Now we’re down to a single attribute (“deficit”) with 15 time steps. We can take a look at the first 6 years by passing the object through slice and then into plot.

wsim_gldas_anoms |>
  # slice out the first 6 time steps
  dplyr::slice(index = 1:6, along = "time") |>
  # plot them with some test breaks for the legend
  plot(key.pos = 1, breaks = c(0, -5, -10, -20, -30, -50), key.lab = "Deficit")
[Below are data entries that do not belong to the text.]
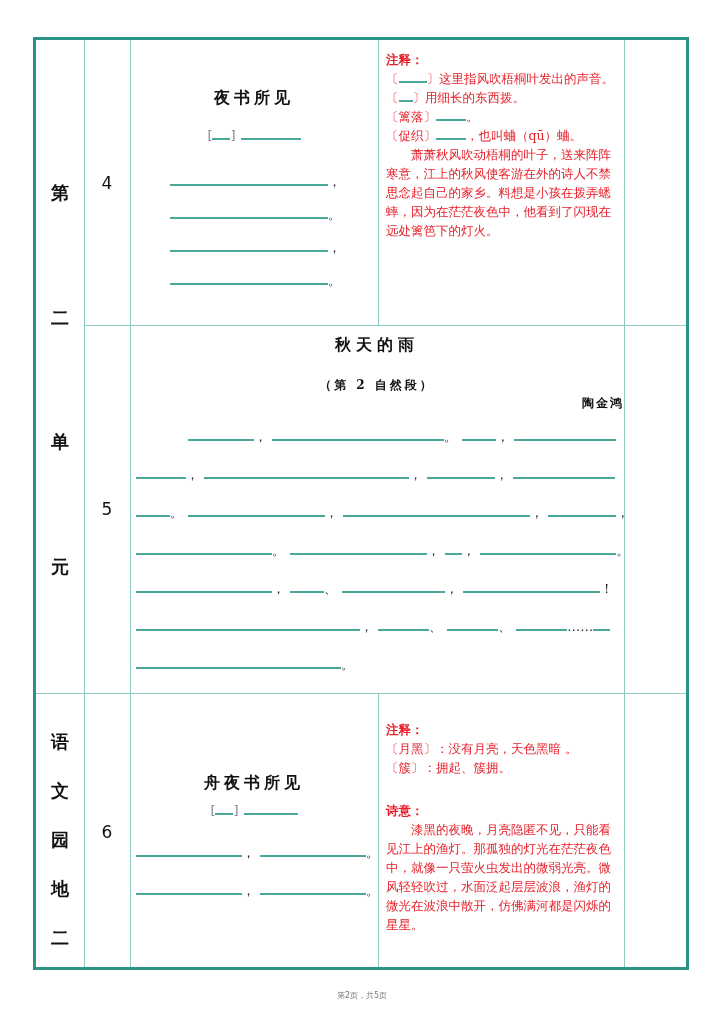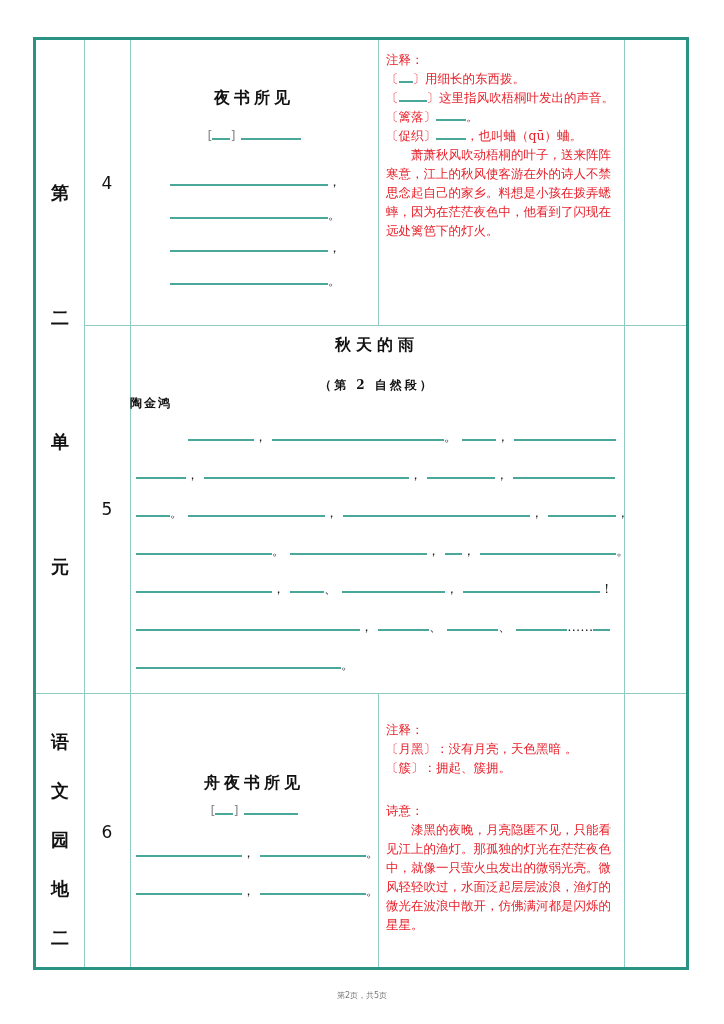--- a/index.html
+++ b/index.html
@@ -18,7 +18,7 @@
   .bracket { color: #888; font-size: 13px; }
   .punct { font-size: 13px; color: #222; }
   .note { color: #e8202a; font-family: "DejaVu Serif", serif; font-size: 12.5px; line-height: 19px; }
-  .note .head { font-weight: normal; }
+  .note .head { font-weight: bold; }
   .note .blank { border-bottom-color: #4aa89b; height: 12px; }
   .para { text-indent: 2em; }
   .line { position: absolute; white-space: nowrap; }

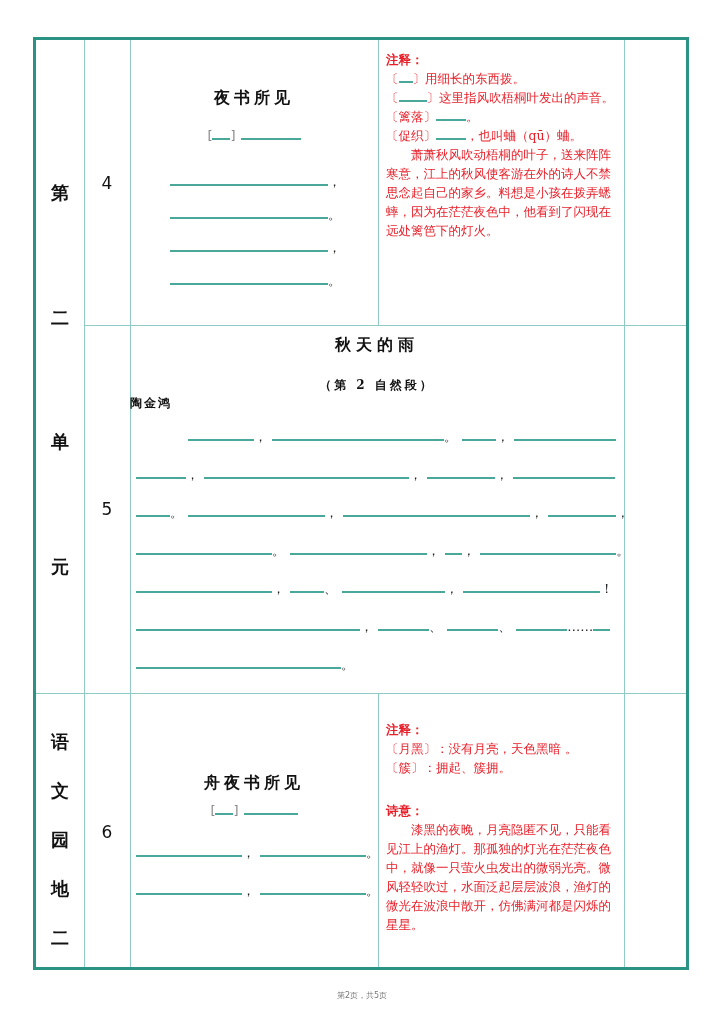--- a/index.html
+++ b/index.html
@@ -69,8 +69,8 @@
   </div>
   <div class="cell note" style="left:350px; top:10px; width:236px;">
     <div class="head">注释：</div>
+    <div>〔<span class="blank" style="width:28px"></span>〕<span>这里指风吹梧桐叶发出的声音。</span></div>
     <div>〔<span class="blank" style="width:14px"></span>〕<span>用细长的东西拨。</span></div>
-    <div>〔<span class="blank" style="width:28px"></span>〕<span>这里指风吹梧桐叶发出的声音。</span></div>
     <div>〔<span>篱落</span>〕<span class="blank" style="width:30px"></span><span>。</span></div>
     <div>〔<span>促织</span>〕<span class="blank" style="width:30px"></span><span>，也叫蛐（qū）蛐。</span></div>
     <div class="para">萧萧秋风吹动梧桐的叶子，送来阵阵寒意，江上的秋风使客游在外的诗人不禁思念起自己的家乡。料想是小孩在拨弄蟋蟀，因为在茫茫夜色中，他看到了闪现在远处篱笆下的灯火。</div>

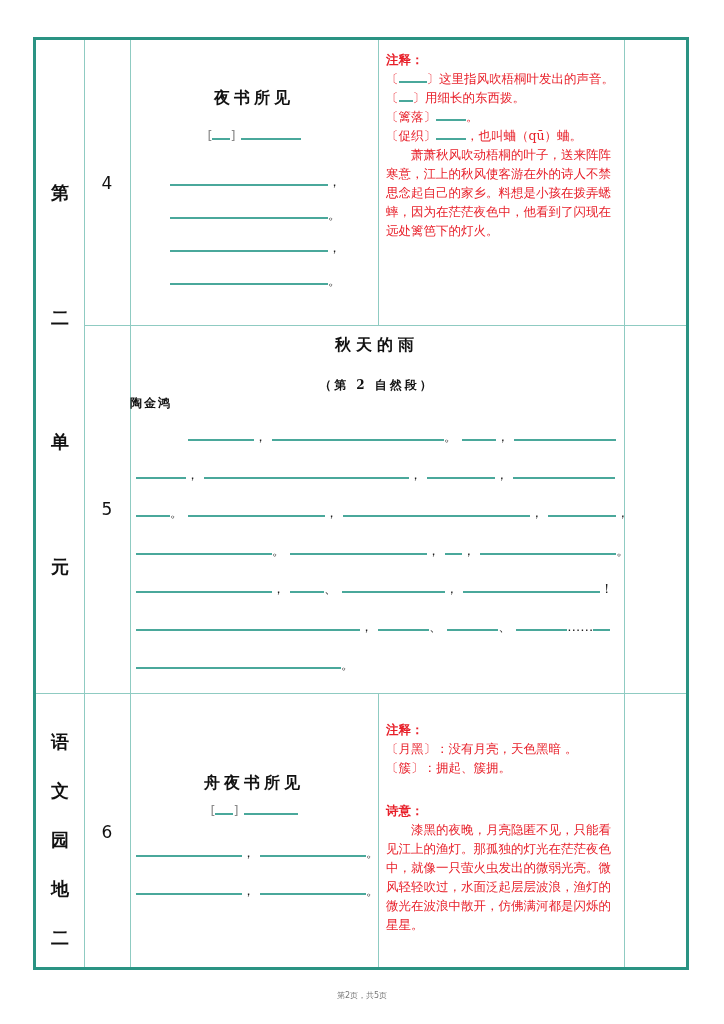--- a/index.html
+++ b/index.html
@@ -79,7 +79,7 @@
   <div class="cell" style="left:94px; top:285px; width:494px; height:368px;">
     <div class="title" style="position:absolute; top:10px; width:100%; letter-spacing:5px;">秋天的雨</div>
     <div style="position:absolute; top:52px; width:100%; text-align:center; font-family:'DejaVu Serif',serif; font-weight:bold; font-size:12px; letter-spacing:3px;">（第 2 自然段）</div>
-    <div style="position:absolute; top:70px; width:100%; text-align:left; font-family:Liberation Sans, sans-serif; font-weight:bold; font-size:12px; letter-spacing:2px;">陶金鸿</div>
+    <div style="position:absolute; top:70px; width:100%; text-align:right; font-family:Liberation Sans, sans-serif; font-weight:bold; font-size:12px; letter-spacing:2px;">陶金鸿</div>
 
     <div class="line" style="left:58px; top:100px;">
       <span class="blank" style="width:66px"></span><span class="punct">，</span>

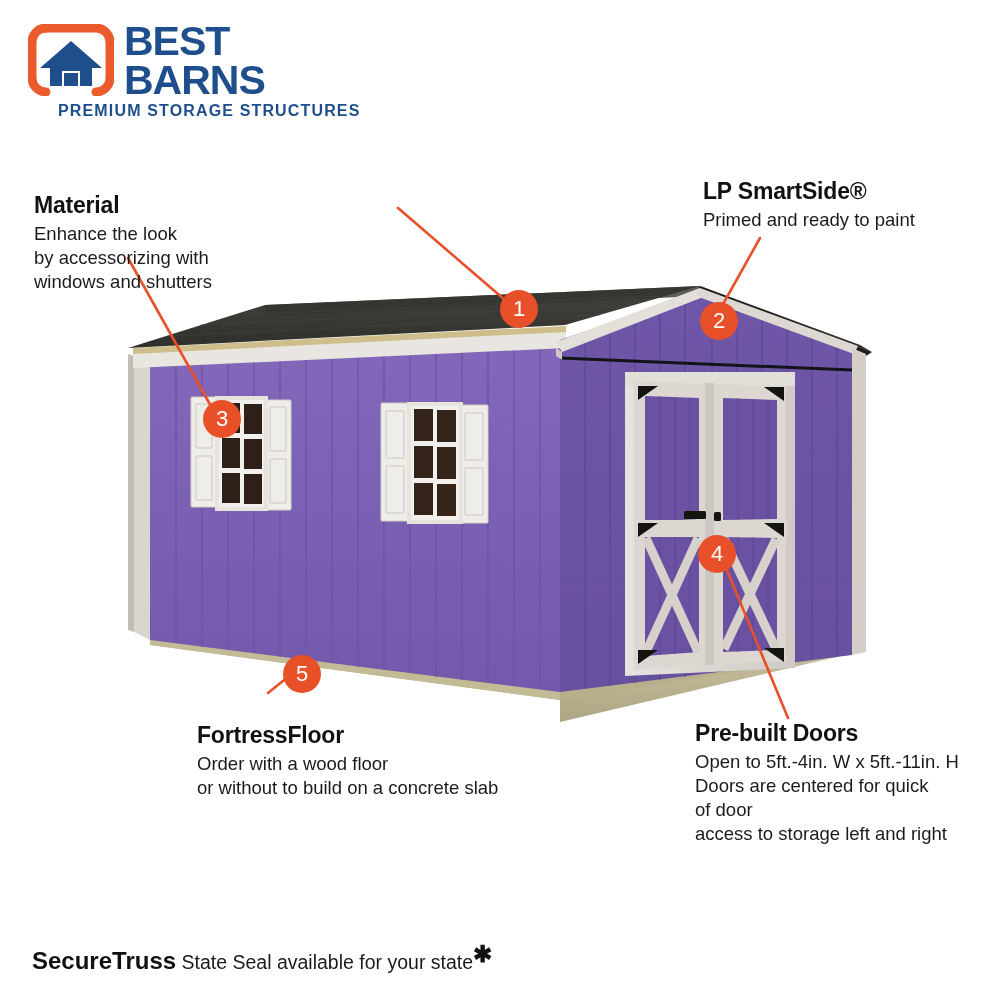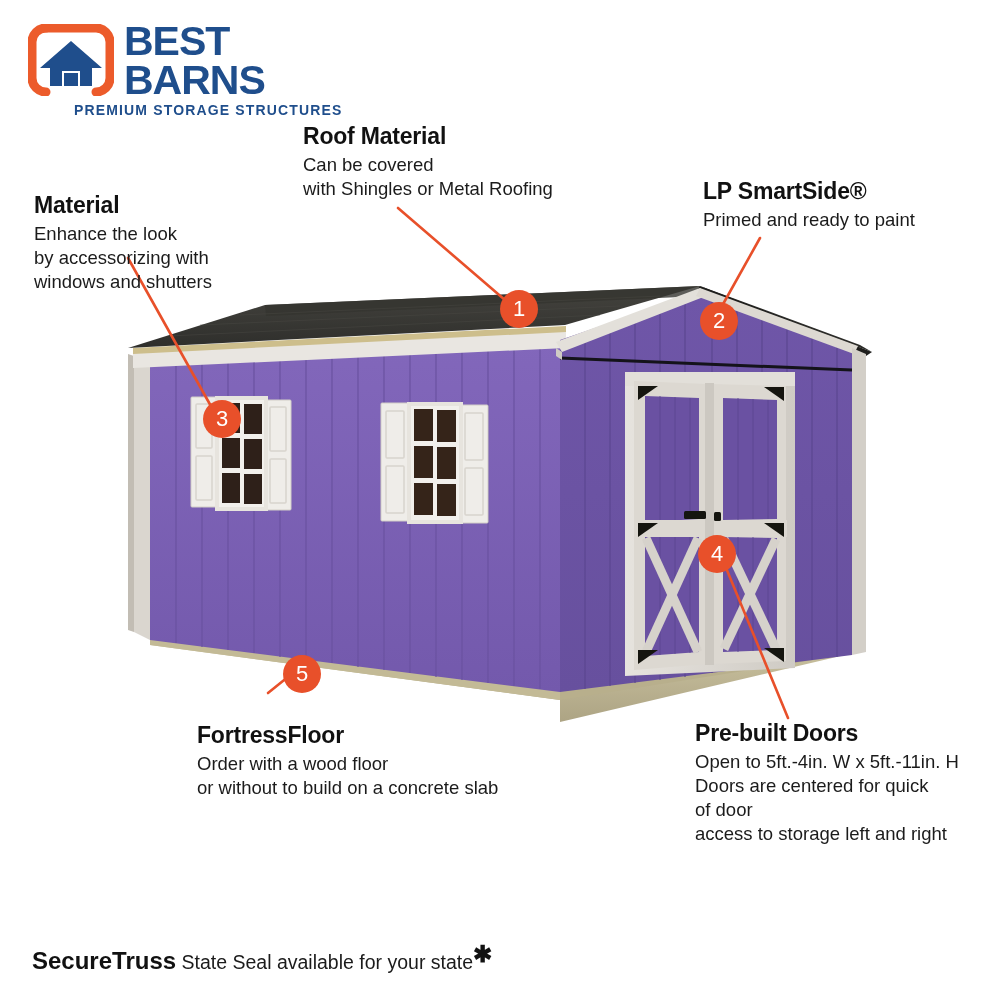--- a/index.html
+++ b/index.html
@@ -32,9 +32,9 @@
   .logo-best { font-size: 41px; }
   .logo-barns { font-size: 41px; }
   .logo-tag {
-    position: absolute; left: 46px; top: 78px;
+    position: absolute; left: 30px; top: 78px;
     color: #1F4E8C;
-    font-size: 14px;
+    font-size: 16px;
     font-weight: 700;
     letter-spacing: 1.15px;
     white-space: nowrap;

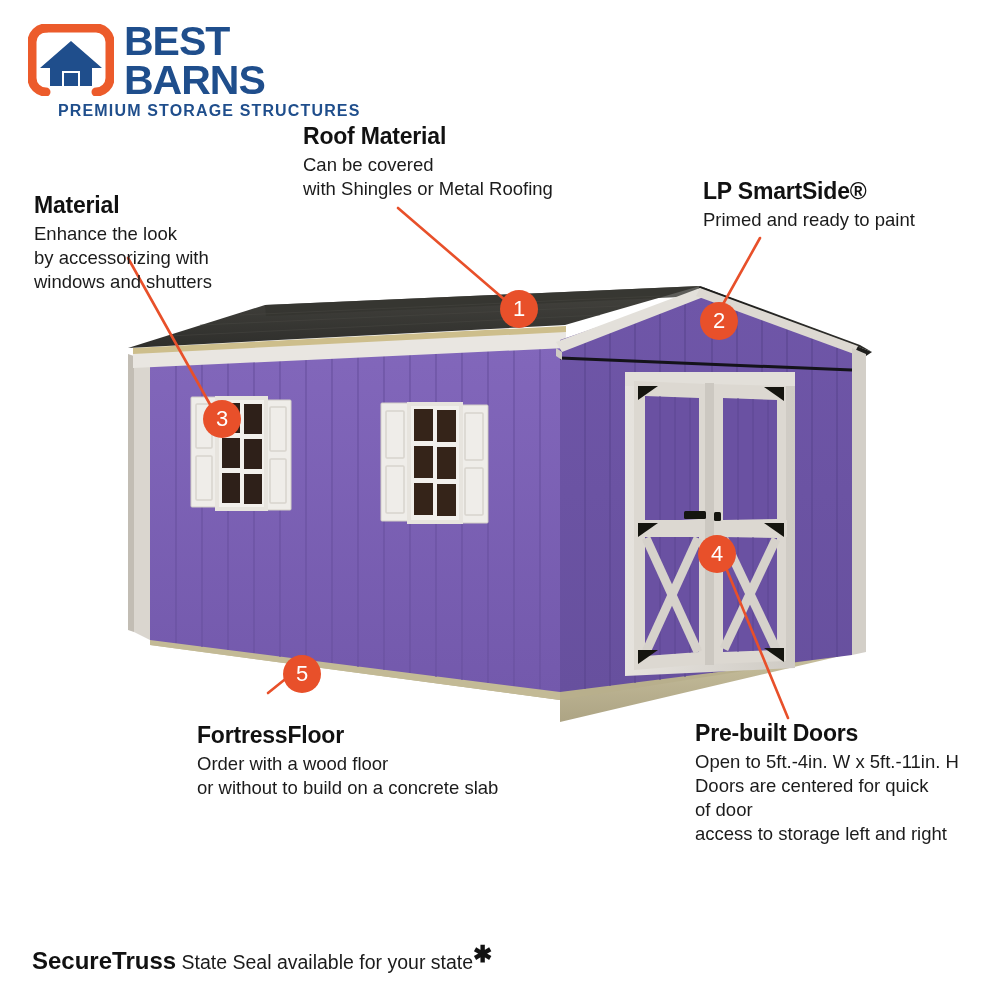--- a/index.html
+++ b/index.html
@@ -344,13 +344,6 @@
   <div class="badge" id="badge-4">4</div>
   <div class="badge" id="badge-5">5</div>
 
-  <div class="callout" id="callout-roof">
-    <div class="c-title">Roof Material</div>
-    <div class="c-body">
-      <div>Can be covered</div>
-      <div>with Shingles or Metal Roofing</div>
-    </div>
-  </div>
 
   <div class="callout" id="callout-lp">
     <div class="c-title">LP SmartSide®</div>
Although we have now reduced the data to a single attribute with a restricted time of interest, we can take it a step further and limit the spatial extent to a country or state of interest.

Knowledge Check

Which of these best describe a raster dataset?
1. A type of geographic data in digital image format.
2. A table or list of numbers.
3. A geographic region of interest.
4. An attribute with a time period of interest.
Which of the following is true about the information that rasters can store? (select all that apply)
1. Attributes (thematic content)
2. Dimensions (information expressing spatial or temporal extent information)
3. Geographic coordinates
4. A list of numbers
In the R programming language, what does the term vector refer to?
1. A grid of geographic data.
2. A collection or list of numbers.
3. A geographic region of interest.
4. An attribute with a time period of interest.

Spatial Selection

Data Science Review

GeoJSON is a format for encoding, storing and sharing geographic data as vector data, i.e., points, lines and polygons. It’s commonly used in web mapping applications to represent geographic features and their associated attributes. GeoJSON files are easily readable by both humans and computers, making them a popular choice for sharing geographic data over the internet.

We can spatially crop the raster stack with a few different methods. Options include using a bounding box in which the outer geographic coordinates (xmin, ymin, xmax, ymax) are specified, or using another raster object, or a vector boundary like a shapefile or GeoJSON to set the clipping extent.

Data Science Review

Built by the community and William & Mary geoLab, the geoBoundaries Global Database of Political Administrative Boundaries is an online, open license (CC BY 4.0 / ODbL) resource of information on administrative boundaries (i.e., state, county) for every country in the world. Since 2016, this project has tracked approximately 1 million spatial units within more than 200 entities, including all UN member states.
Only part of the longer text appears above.